Kommentar von Kaija Kutter über das Urteil im Fall der Friesenhof-Heime: Juristisch gewonnen, moralisch verloren
Nun ist es raus. Die Schließung von zwei Mädchen-Camps der Friesenhof-Heimfirma im Jahr 2015 war „rechtswidrig“. Dieses Urteil gab das Verwaltungsgericht Schleswig-Holstein am Montag bekannt. Begründung: Etwaige Missstände hätten mit der Trägerin „aufgearbeitet und beseitigt“ werden können, die Schließung wäre nicht nötig gewesen. Denn die der Konzeption zugrunde gelegte „konfrontative Pädagogik“ sei der Heimaufsicht bekannt gewesen.

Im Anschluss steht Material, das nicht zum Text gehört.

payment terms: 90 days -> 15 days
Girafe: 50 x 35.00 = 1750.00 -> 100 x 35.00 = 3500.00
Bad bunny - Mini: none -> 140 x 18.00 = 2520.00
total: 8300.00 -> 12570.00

Das Urteil könnte dazu führen, dass die Betreiberin zivil auf Schadensersatz klagt. Sollte das passieren, wäre das Geld zu verschmerzen. Denn das Urteil bedeutet nicht, dass die von der damaligen SPD-Sozialministerin Kristin Alheit verantwortete Schließung fachlich falsch war. Alheit handelte damals richtig. Es galt zu verhindern, dass Kinder Schaden nehmen.

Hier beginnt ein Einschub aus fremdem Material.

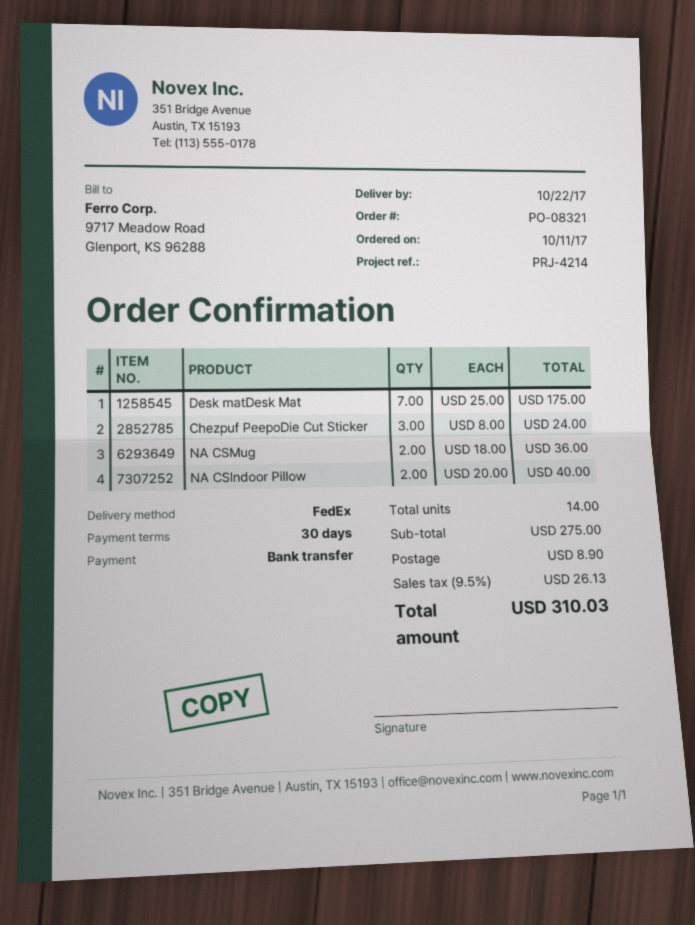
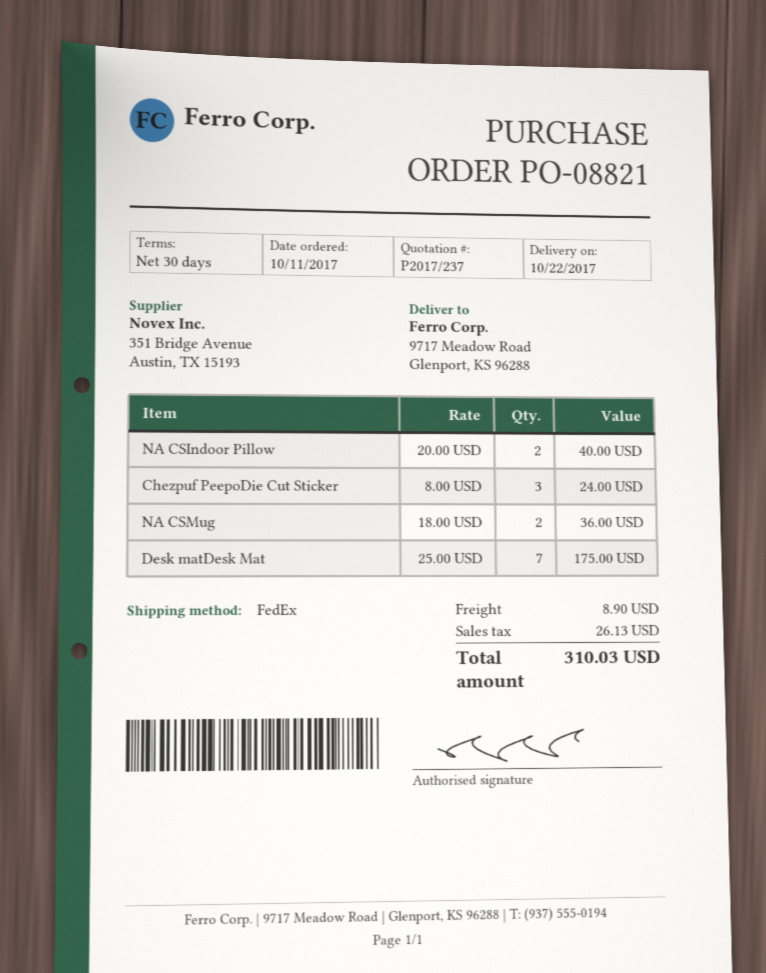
order number: PO-08321 -> PO-08821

Die Schließung und der Friesenhof-Untersuchungsausschuss haben Methoden wie Punktesysteme und Phasenmodell, die die Rechte der Kinder extrem einschränken, in die Diskussion gebracht. Sogar der Deutsche Ethikrat hat inzwischen solche Methoden geächtet, da sie zu „Ohnmachtsverfahrungen“ und „Anpassung aus Resignation“ führen. Und auch die einstigen Protagonisten der „konfrontativen Pädagogik“ sagen, dass diese Methode, die für einen bewusst rigiden Umgang steht, sich nicht für den Alltag in Heimen eignet.
Um dieses Urteil einzuordnen, muss man Paragraf 45 des Kinder- und Jugendhilfegesetzes kennen. Der sieht im Umgang mit Heimträgern eine Art Kuschelpädagogik vor. Die Heimaufsicht gilt bisher als juristisch schwach und eher an Beratung orientiert.

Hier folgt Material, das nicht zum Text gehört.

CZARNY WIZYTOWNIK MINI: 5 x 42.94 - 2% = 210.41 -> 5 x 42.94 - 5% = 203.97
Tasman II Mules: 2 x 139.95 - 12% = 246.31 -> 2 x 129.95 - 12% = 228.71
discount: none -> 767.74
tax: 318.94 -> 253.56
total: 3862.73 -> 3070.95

Die Hürde, ab der eine Erlaubnis wegen Kindeswohlgefährdung entzogen werden darf, richtet sich nach der juristischen Schwelle, ab der Kinder aus Familien genommen werden. Doch in Heimen arbeiten Profis. Hier sollen Kinder es gerade besser haben, sprich: Es müsste als Kriterium das Recht auf gewaltfreie Erziehung und in Würde und ohne seelische Verletzung gelten.
Schon nach Schließung der ebenfalls vom Betreiber angefochtenen Haasenburg-Heime 2013 wurde vom Land Brandenburg eine Reform des Paragrafen 45 angemahnt. Das wurde verschleppt. 2015 nach Schließung des Friesenhofs starteten Jugendminister eine neue Initiative. Unter anderem sollte die Heimaufsicht die Betriebserlaubnis entziehen können, wenn sich ein Träger als nicht zuverlässig erweist. Doch diese Reform war Teil eines größeren Pakets, das scheiterte.
Das Jugendministerium in Kiel will die Urteilsbegründung zum Friesenhof „genau prüfen“, so Sprecher Christian Kohl. „Das Urteil verdeutlicht den Bedarf für eine Reform des Paragraf 45.“ Jugendminister Heiner Garg (FDP) startete gerade erst eine dritte Gesetzesinitiative. Damit wolle man Kinder und Jugendliche „bestmöglich schützen“, sagte er. Es gebe hier „kein Erkenntnis-, wohl aber ein Handlungsdefizit“. Da hat er recht. Die Lehre aus diesem Urteil darf nicht sein, dass Landesjugendämter künftig gar nichts tun. Das Land Brandenburg hat immerhin 2017 eine „Verwaltungsvorschrift“ erlassen, an Hand derer alle Heim-Konzepte überprüft werden sollen – zumindest auf dem Papier.